Enfin, Harmsworth a recours aux moyens du capitalisme financier de masse en faisant reposer non seulement la croissance interne de son entreprise, mais aussi la croissance externe du groupe de publications, très rapidement acquise, sur la collecte en bourse d’un volume important de capitalisation. Le « new journalism », inauguré en 1896, à l’instar de la nouvelle presse, constituée en France après 1836, fonde le tournant que permet la révolution financière pour la gestion d’une activité médiatique et que suivront tout autant les publications de l’« ancienne presse » que les nouveaux venus, opérant sur des bases similaires, en constituant les importantes firmes détenues par les autres « barons de la presse » britannique, Newness, Pearson, Cadbury ou encore Beaverbroock.

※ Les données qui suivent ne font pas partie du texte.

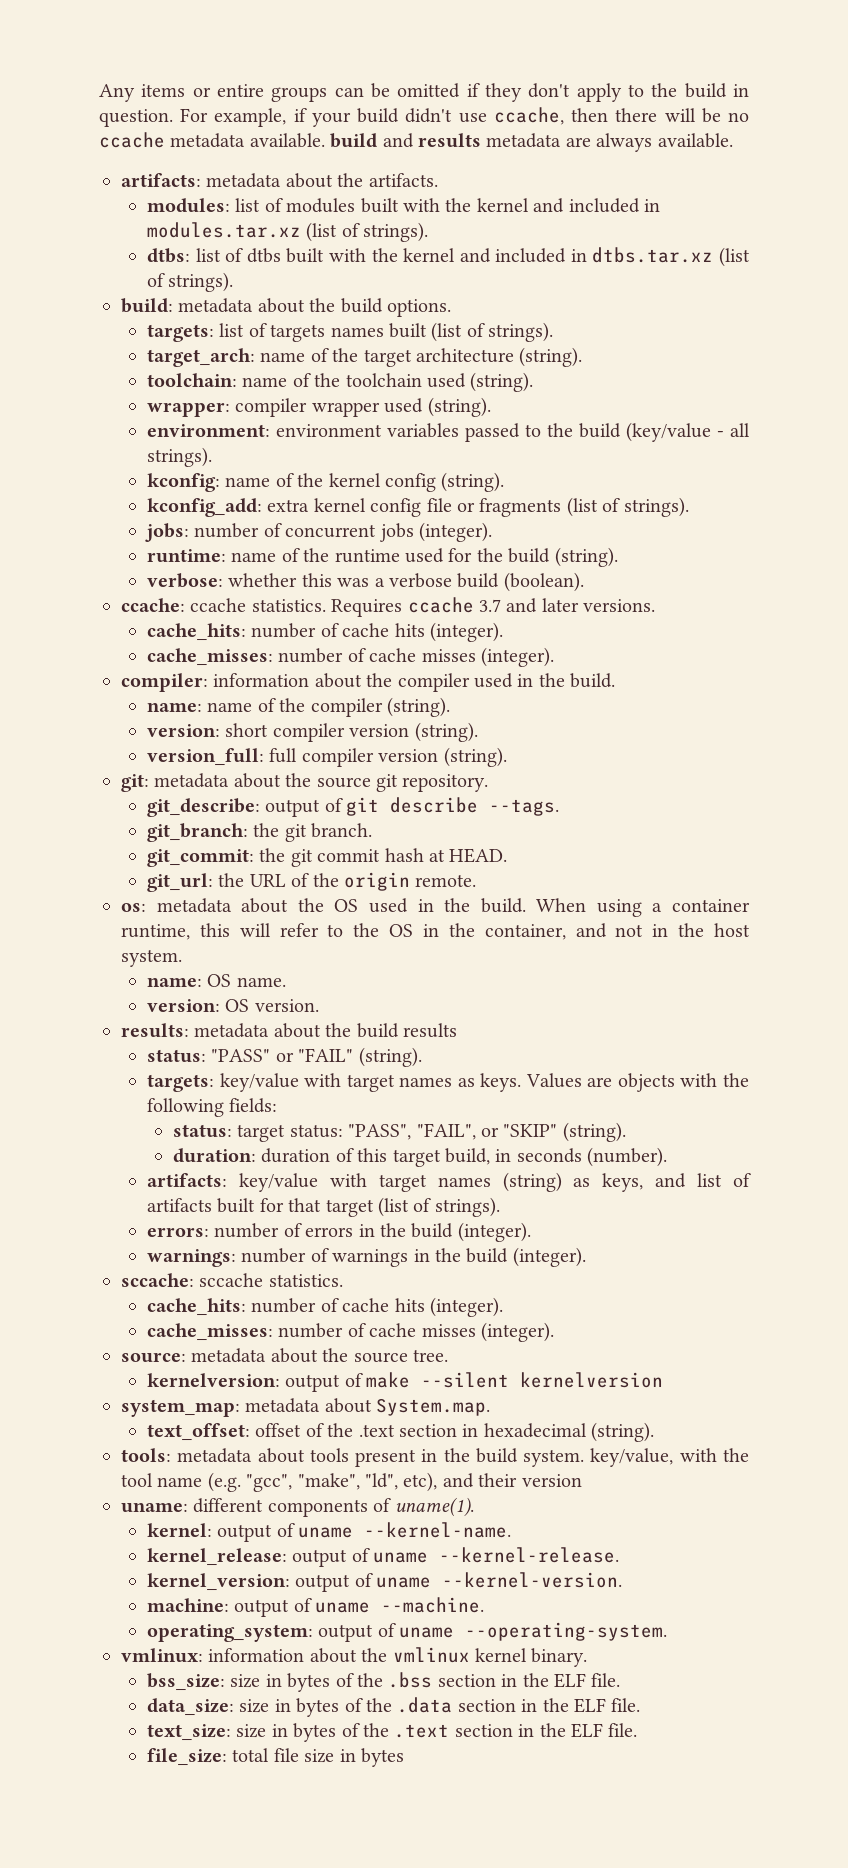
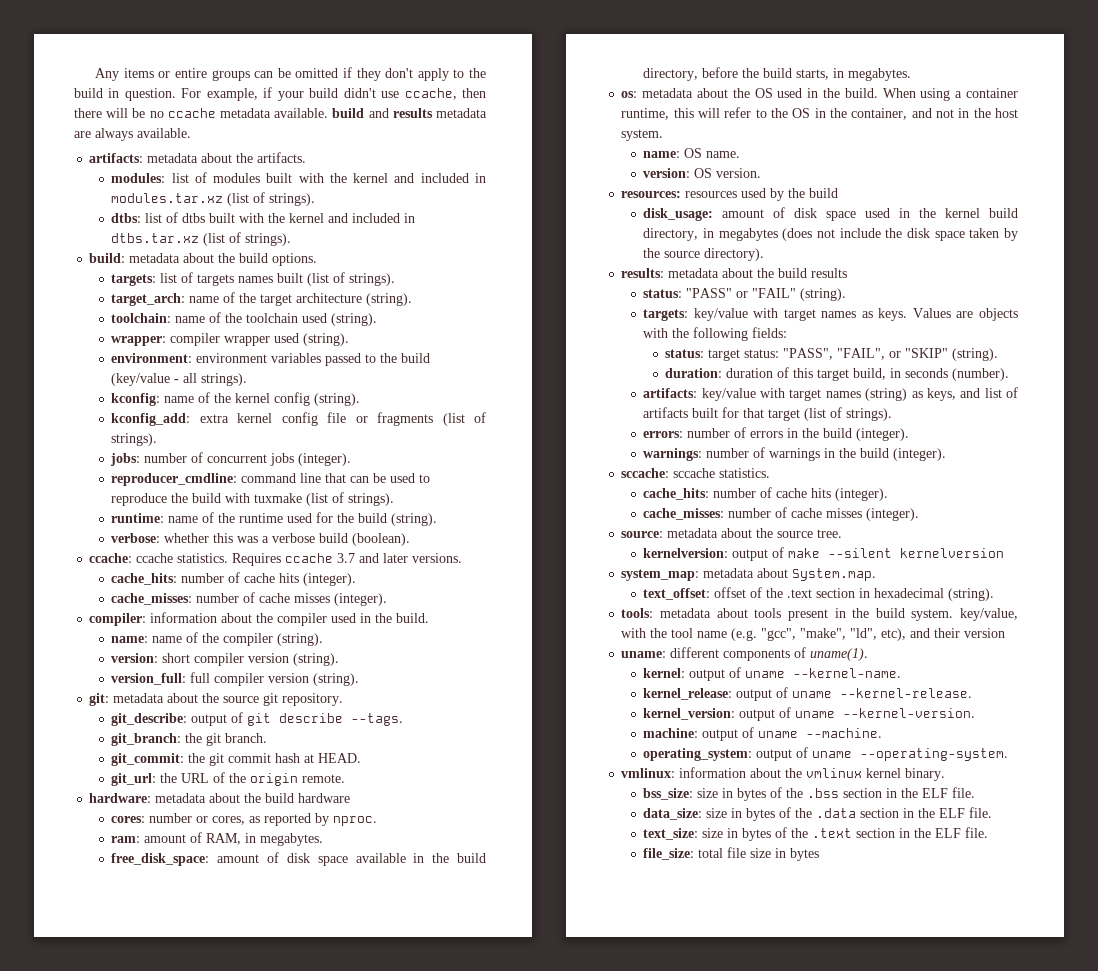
(492, 532) none -> [111,473,431,486] [111,492,395,506] // reproducer_cmdline: command line that can be used to reproduce the build with tuxmake (list of strings).
(477, 880) none -> [89,793,351,803] [111,813,378,826] [111,832,324,846] [111,852,486,866] [643,67,912,81] // hardware: metadata about the build hardware // cores: number or cores, as reported by nproc. // ram: amount of RAM, in megabytes. // free_disk_space: amount of disk space available in the build directory, before the build starts, in megabytes.
(319, 1005) none -> [621,188,839,201] [643,207,1018,221] [643,228,1018,241] [643,248,765,261] // resources: resources used by the build // disk_usage: amount of disk space used in the kernel build directory, in megabytes (does not include the disk space taken by the source directory).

c ) Caractéristiques du modèle britannique

Le modèle britannique de financiarisation de la presse écrite est marqué par le retard avec lequel les possibilités d’investissements découlant d’une libéralisation financière suffisante parviennent à conforter les dynamiques d’un secteur qui, auparavant, évoluait donc en fonction principalement des stratégies de sociétés sous contrôle familial.

1836 représente l’accès de la presse britannique à des conditions de plus grand libéralisme politique et à un cadre de libéralisation économique significativement allégé des conséquences d’une action publique entravant la mise à profit du commerce des annonces pour l’économie du journal. La recherche de cette ressource suscite la prospérité, en deux pôles sociologiquement largement distincts, du Times, longtemps dominant au sein de la presse quotidienne, et de la presse du dimanche, insistant sur l’offre de contenus récréatifs.

1855-1856 opère un mouvement prépondérant de basculement en combinant la suppression des charges fiscales et la libre constitution de sociétés de capitaux dont les actions au porteur peuvent accueillir le placement de l’épargne publique. Sans transformer la répartition des recettes de publicité assez largement répandue, la multiplication des initiatives de lancements provoque un renouvellement de l’offre dans le domaine d’une presse d’information devenant populaire par son bas prix.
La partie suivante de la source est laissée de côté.